= Sarah Phelps =

English playwright

Sarah Phelps is a British television screenwriter, radio writer, playwright and television producer. She is best known for her work on EastEnders, a number of BBC serial adaptations including Agatha Christie's The Witness for the Prosecution, And Then There Were None, Ordeal by Innocence, The ABC Murders and The Pale Horse; Charles Dickens's Great Expectations and Oliver Twist; and J. K. Rowling's The Casual Vacancy, as well as work with the Royal Shakespeare Company.

==Career==
Phelps has written over 90 episodes of EastEnders, including the return of Den Watts and his final demise, less than two years later. She wrote the screenplay for the BBC's 2011 Christmas costume drama adaptation Great Expectations and the World War One drama series The Crimson Field. The show was cancelled after one series due to middling ratings.

In 2015, she wrote a television adaptation of J. K. Rowling's The Casual Vacancy. In 2020, BBC One commissioned Phelps to write and produce The Sixth Commandment, a four part factual drama about the deaths of Peter Farquhar and Ann Moore-Martin, which began to air on BBC One on 17 July 2023. In March 2024, the series was nominated in the Best Limited Drama category at the 2024 British Academy Television Awards, and won.

===Christie adaptations===
In 2015, Phelps's adaptation of Agatha Christie's And Then There Were None was broadcast. Reviewing it for The Daily Telegraph, Tim Martin found that, "The final episode of this bloody adaptation by Sarah Phelps did splendid justice to Christie's lightless universe, presenting an isolated mansion full of leaking corpses, in which the characters – quite understandably – freaked out in ways that no previous adaptation has countenanced."

In 2016 The Witness for the Prosecution went to air, with a script based on the original short story rather than the later play on which other screen adaptations have been based.

In April 2018, another of Agatha Christie's novels adapted by Phelps was broadcast on BBC One. Ordeal by Innocence had been pulled from the Christmas scheduling on BBC One after one of the leading actors in the drama miniseries was accused of sexual assault.

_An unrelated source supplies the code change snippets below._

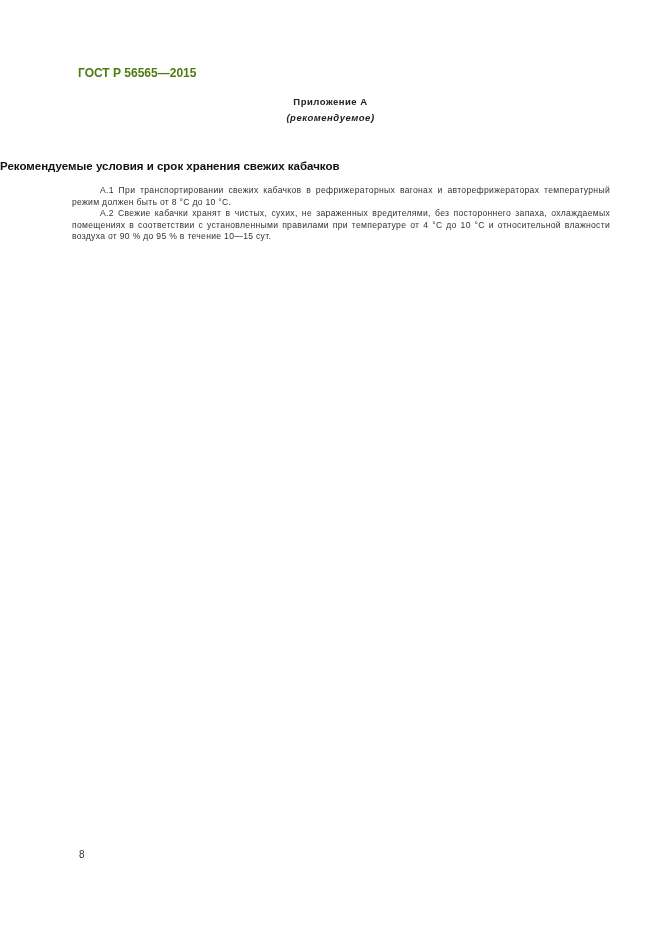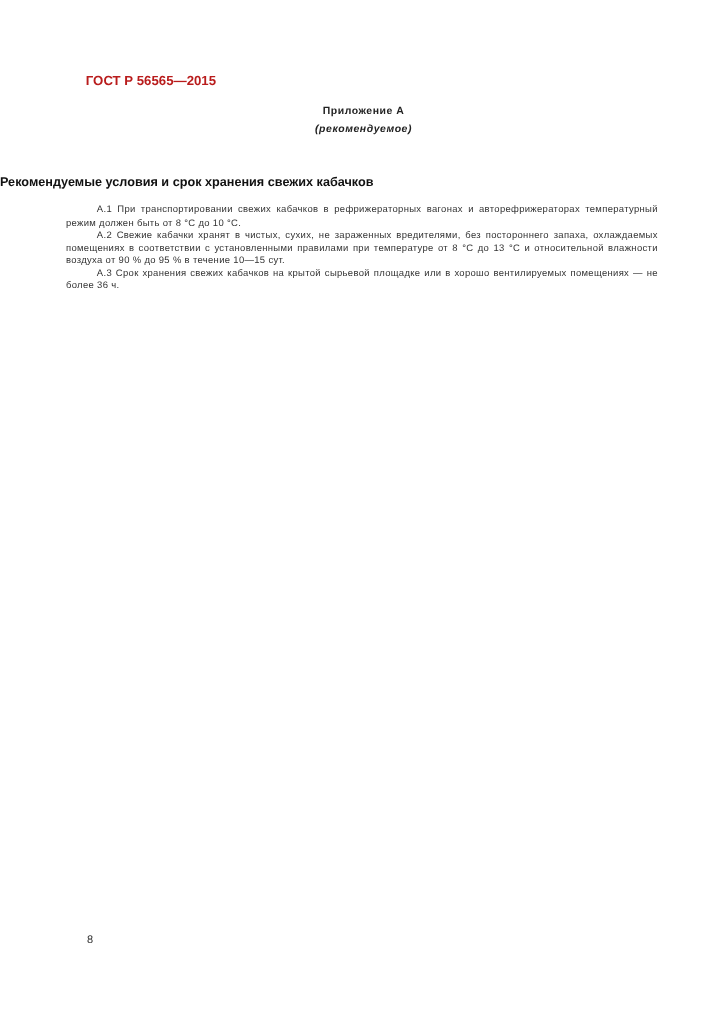"ГОСТ Р 56565—2015" .header { color: #b91c1c -> #4d7c0f }
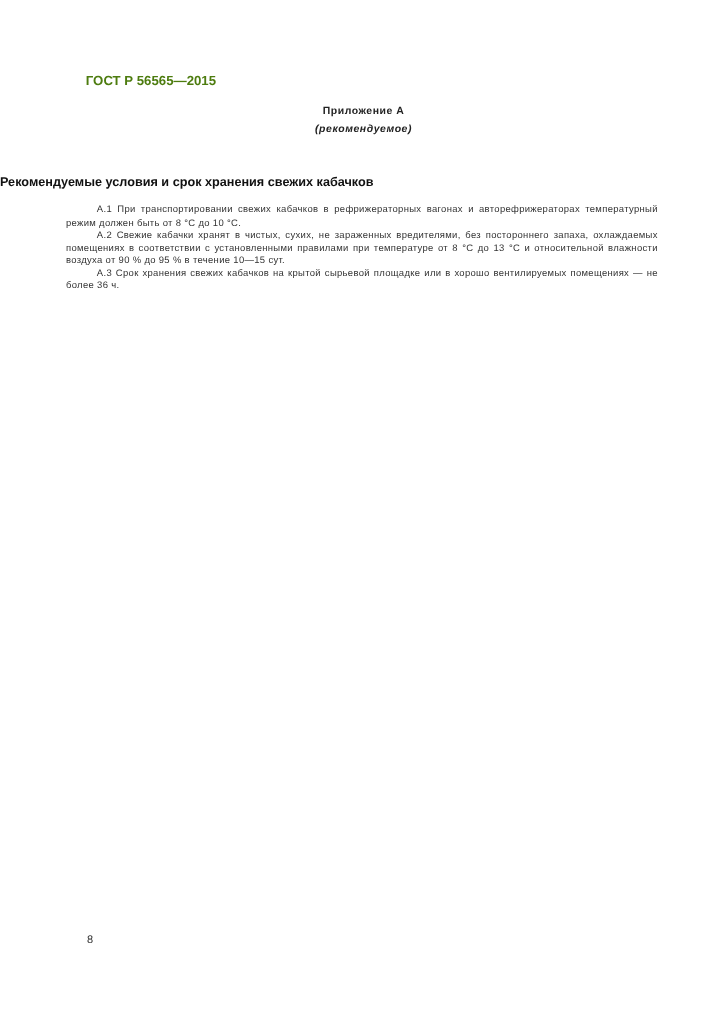"А.1 При транспортировании свежих" .body { left: 60px -> 72px }
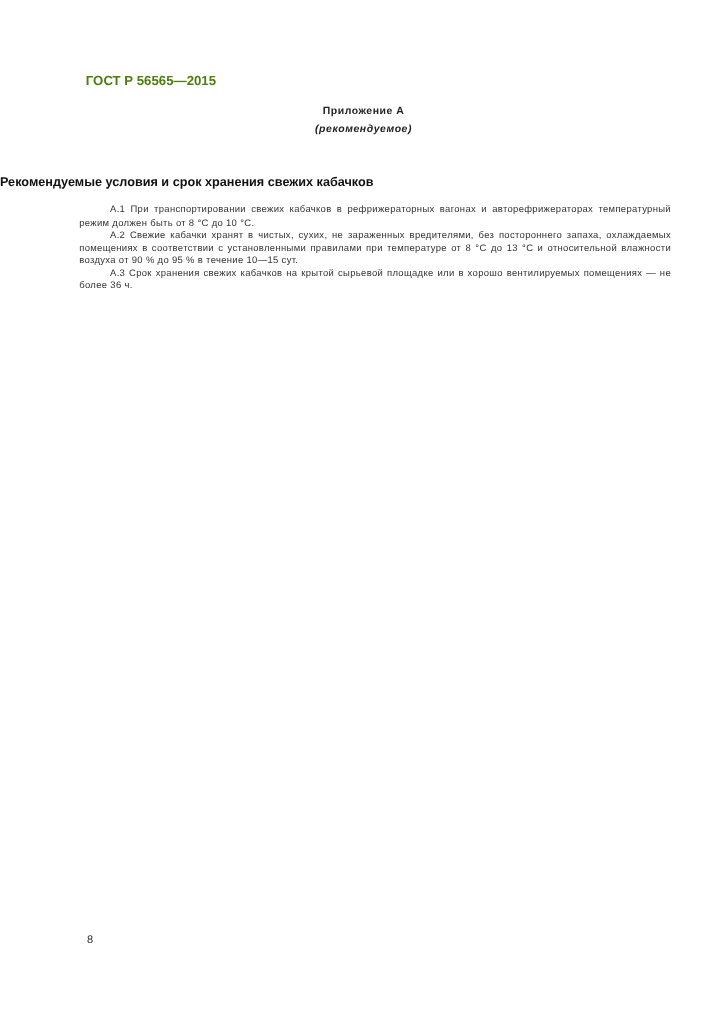"А.2 Свежие кабачки хранят в" p.para { text: 8 °С до 13 -> 4 °С до 10 }
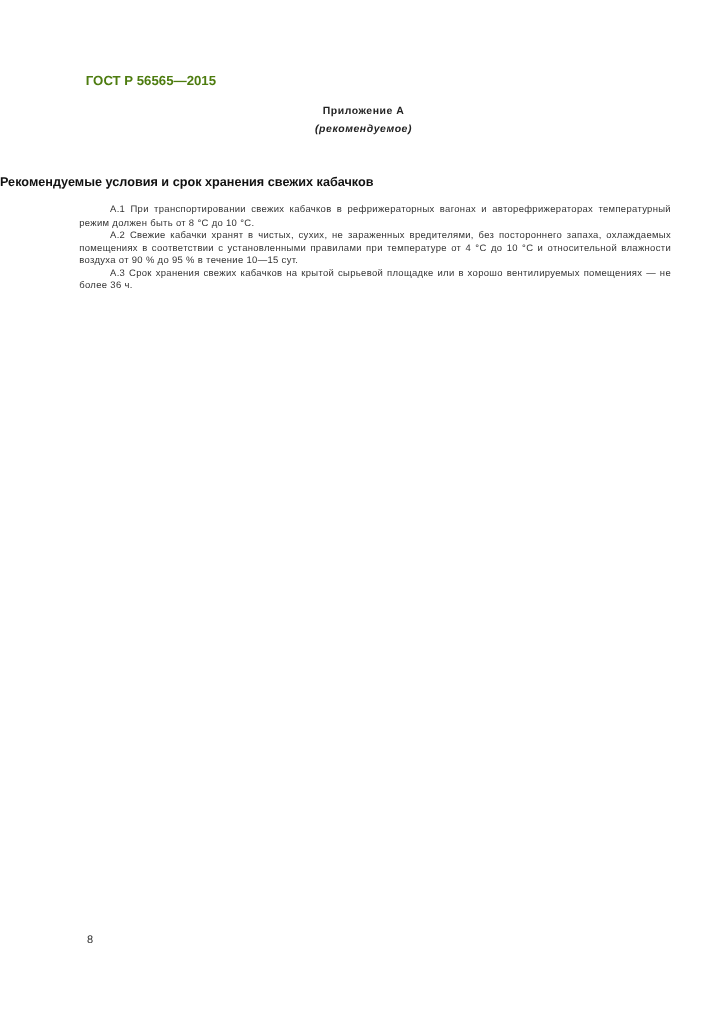"А.3 Срок хранения свежих кабачков" p.para { html: <p>А.3 Срок хранения свежих кабачков на крытой сырьевой площадке или в хорошо вентилируемых помещениях — не более 36 ч.</p> -> none }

The programme was re-shot with a new actor, Christian Cooke, replacing Ed Westwick.

In June 2018 it was announced that the BBC were filming a Phelps adaptation of Agatha Christie's ABC Murders starring John Malkovich as Hercule Poirot.

In June 2019 it was announced that Phelps would write an adaptation of The Pale Horse.

==Filmography==

| Year | Title | Episode(s) | Broadcaster |
|---|---|---|---|
| 2002–2016 | EastEnders | 94 episodes | BBC One |
| 2003 | Spine Chillers | 1 episode | BBC Three |
| 2003 2006 | No Angels | 3 episodes | Channel 4 |
| 2006 | Goldplated | 1 episode | Channel 4 |
| 2007 | Oliver Twist | Miniseries, 5 episodes | BBC One |
| 2007–2008 | HolbyBlue | 3 episodes | BBC One |
| 2011 | Being Human | 1 episode | BBC Three |
| 2011 | Camelot | 1 episode | Starz |
| 2011 | Great Expectations | Miniseries, 3 episodes | BBC One |
| 2012 | Falcón | 2 episodes | Sky Atlantic |
| 2014 | The Crimson Field | Creator, 6 episodes | BBC One |
| 2015 | The Casual Vacancy | Miniseries, 3 episodes | BBC One |
| 2015 | And Then There Were None | Miniseries, 3 episodes | BBC One |
| 2015–2016 | Dickensian | 5 episodes | BBC One |
| 2016–2017 | Hooten & the Lady | Co-creator 8 episodes, wrote 1 episode | Sky 1 |
| 2016 | The Witness for the Prosecution | Miniseries, 2 episodes | BBC One |
| 2017 | The White Princess | 1 episode | Starz |
| 2018 | Ordeal by Innocence | Miniseries, 3 episodes | BBC One |
| 2018 | The ABC Murders | Miniseries, 3 episodes | BBC One |
| 2019 | Dublin Murders | Miniseries, 8 episodes | BBC One/Starz |
| 2020 | The Pale Horse | Miniseries, 2 episodes | BBC One |
| 2021 | A Very British Scandal | Miniseries, 3 episodes | BBC One |
| 2023 | The Sixth Commandment | Miniseries, 4 episodes | BBC One |
| TBA | Daughter |  | ITV |

==Other work==
Phelps's radio work includes Vital Signs II, Cardamom, The Collected Works of Billy the Kid and The Compass Rose: A Tattoo Lexicon. Phelps also wrote for the World Service Soap opera Westway before joining the BBC in 2002. Her theatre projects include Tube, Angela Carter, The Subtle Art of Boiling Lobsters, Amaretti Angels and Modern Dance for Beginners.